Task goal: All lines from the entries below that contain the string "right" should be copied out.

[Code change snippets]
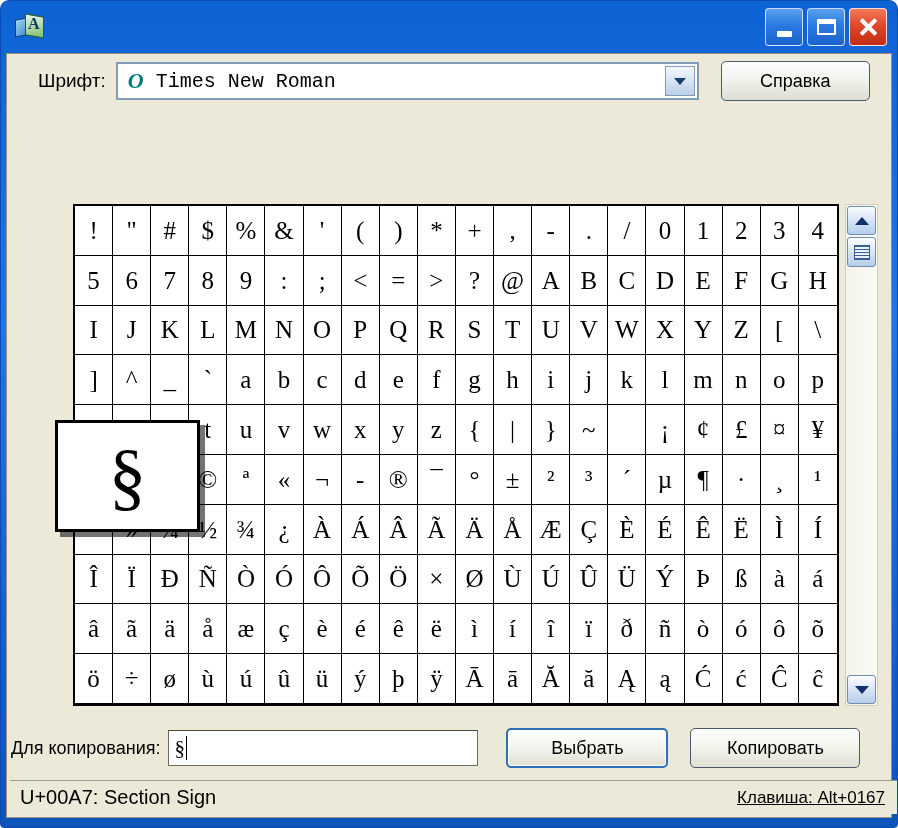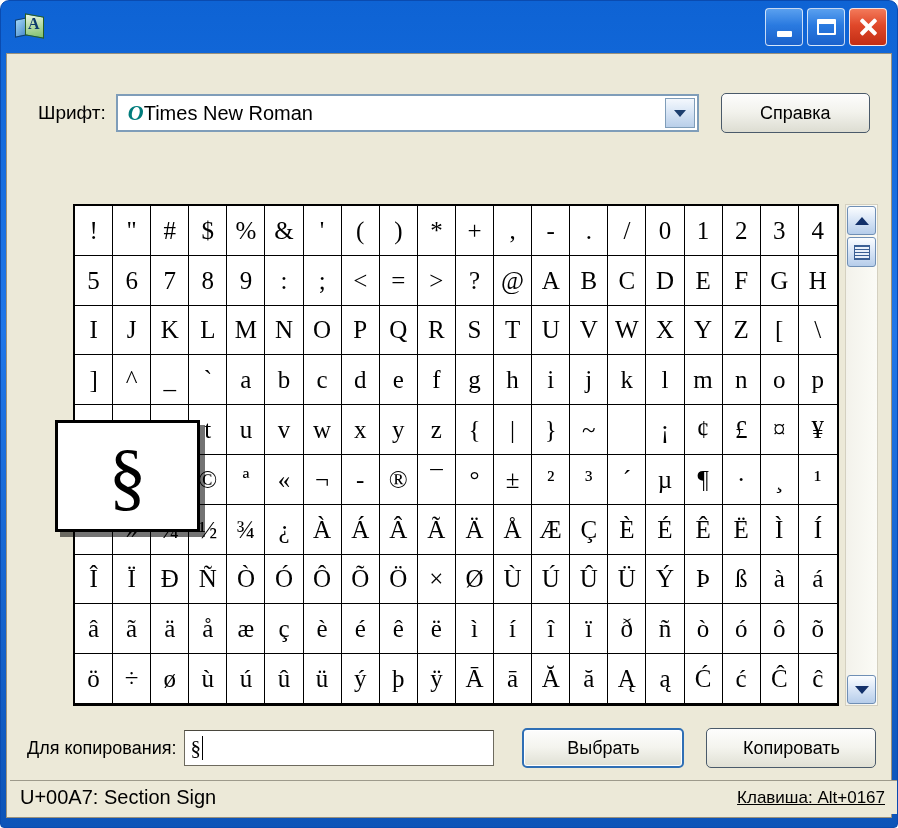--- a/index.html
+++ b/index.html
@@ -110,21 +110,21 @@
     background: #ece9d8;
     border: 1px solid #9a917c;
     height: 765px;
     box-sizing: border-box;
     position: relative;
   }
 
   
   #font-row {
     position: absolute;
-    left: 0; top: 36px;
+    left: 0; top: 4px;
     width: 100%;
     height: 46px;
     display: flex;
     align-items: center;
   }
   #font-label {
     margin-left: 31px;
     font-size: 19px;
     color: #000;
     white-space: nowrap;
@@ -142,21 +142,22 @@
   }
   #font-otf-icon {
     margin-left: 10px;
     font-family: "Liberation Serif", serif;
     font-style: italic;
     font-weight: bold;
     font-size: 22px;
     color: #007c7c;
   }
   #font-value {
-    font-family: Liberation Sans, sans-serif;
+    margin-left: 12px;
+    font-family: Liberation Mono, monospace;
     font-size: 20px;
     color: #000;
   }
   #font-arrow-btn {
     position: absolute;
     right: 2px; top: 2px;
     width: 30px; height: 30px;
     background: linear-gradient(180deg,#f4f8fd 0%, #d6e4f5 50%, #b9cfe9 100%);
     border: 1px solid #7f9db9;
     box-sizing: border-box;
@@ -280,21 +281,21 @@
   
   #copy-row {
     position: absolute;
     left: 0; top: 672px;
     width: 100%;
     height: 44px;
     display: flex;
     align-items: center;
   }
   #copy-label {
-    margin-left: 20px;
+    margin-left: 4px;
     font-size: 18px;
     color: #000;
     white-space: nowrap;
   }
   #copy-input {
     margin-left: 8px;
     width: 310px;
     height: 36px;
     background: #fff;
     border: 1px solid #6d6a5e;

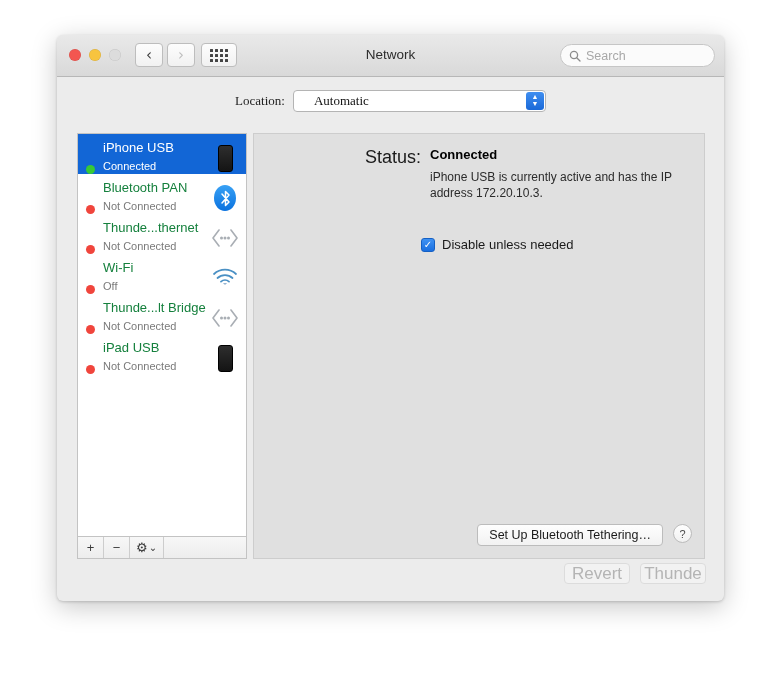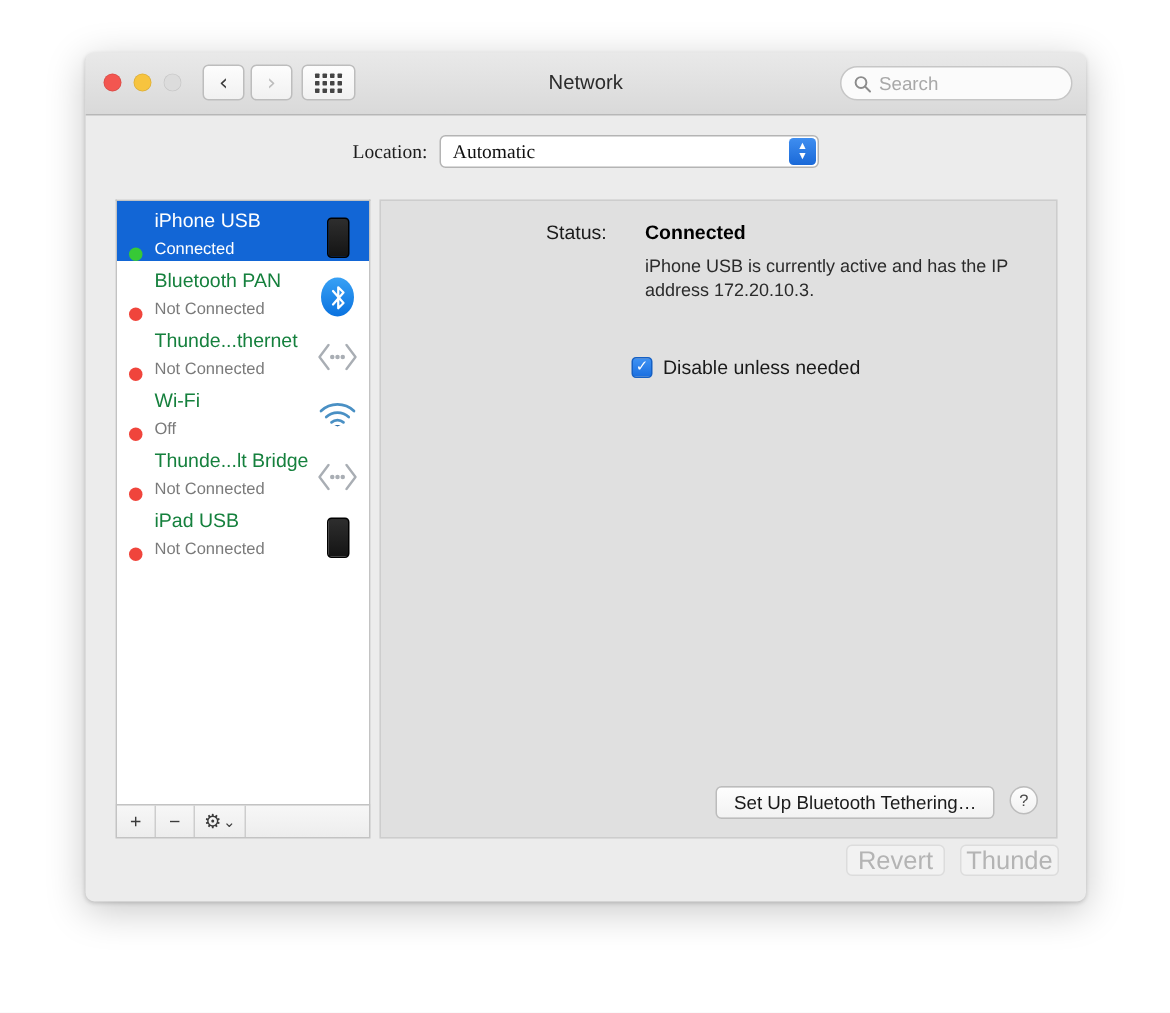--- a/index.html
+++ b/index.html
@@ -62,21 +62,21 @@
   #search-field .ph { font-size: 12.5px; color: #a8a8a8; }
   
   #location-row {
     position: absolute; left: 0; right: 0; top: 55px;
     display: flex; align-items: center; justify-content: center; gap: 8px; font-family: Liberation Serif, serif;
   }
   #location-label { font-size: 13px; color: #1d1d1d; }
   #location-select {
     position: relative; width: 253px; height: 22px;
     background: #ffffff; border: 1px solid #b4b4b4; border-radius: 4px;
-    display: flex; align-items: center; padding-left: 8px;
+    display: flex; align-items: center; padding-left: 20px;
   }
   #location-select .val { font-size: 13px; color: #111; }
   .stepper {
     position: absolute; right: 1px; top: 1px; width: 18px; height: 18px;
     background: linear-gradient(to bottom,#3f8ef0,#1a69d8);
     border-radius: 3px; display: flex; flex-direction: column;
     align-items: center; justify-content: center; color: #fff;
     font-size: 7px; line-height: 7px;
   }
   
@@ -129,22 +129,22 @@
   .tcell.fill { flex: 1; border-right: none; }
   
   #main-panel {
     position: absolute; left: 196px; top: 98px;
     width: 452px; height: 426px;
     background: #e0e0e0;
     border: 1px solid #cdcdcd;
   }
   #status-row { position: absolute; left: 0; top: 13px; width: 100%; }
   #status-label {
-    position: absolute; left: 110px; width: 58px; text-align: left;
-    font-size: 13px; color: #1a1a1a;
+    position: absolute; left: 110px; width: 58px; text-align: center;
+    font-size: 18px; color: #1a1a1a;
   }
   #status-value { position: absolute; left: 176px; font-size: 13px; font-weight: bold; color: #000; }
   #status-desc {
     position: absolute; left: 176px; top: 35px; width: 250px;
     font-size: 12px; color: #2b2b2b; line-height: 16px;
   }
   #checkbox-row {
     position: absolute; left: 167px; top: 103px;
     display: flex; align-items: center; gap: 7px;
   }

Result of the task:
     right: 2px; top: 2px;
     position: absolute; left: 0; right: 0; top: 55px;
     position: absolute; right: 1px; top: 1px; width: 18px; height: 18px;
   .tcell.fill { flex: 1; border-right: none; }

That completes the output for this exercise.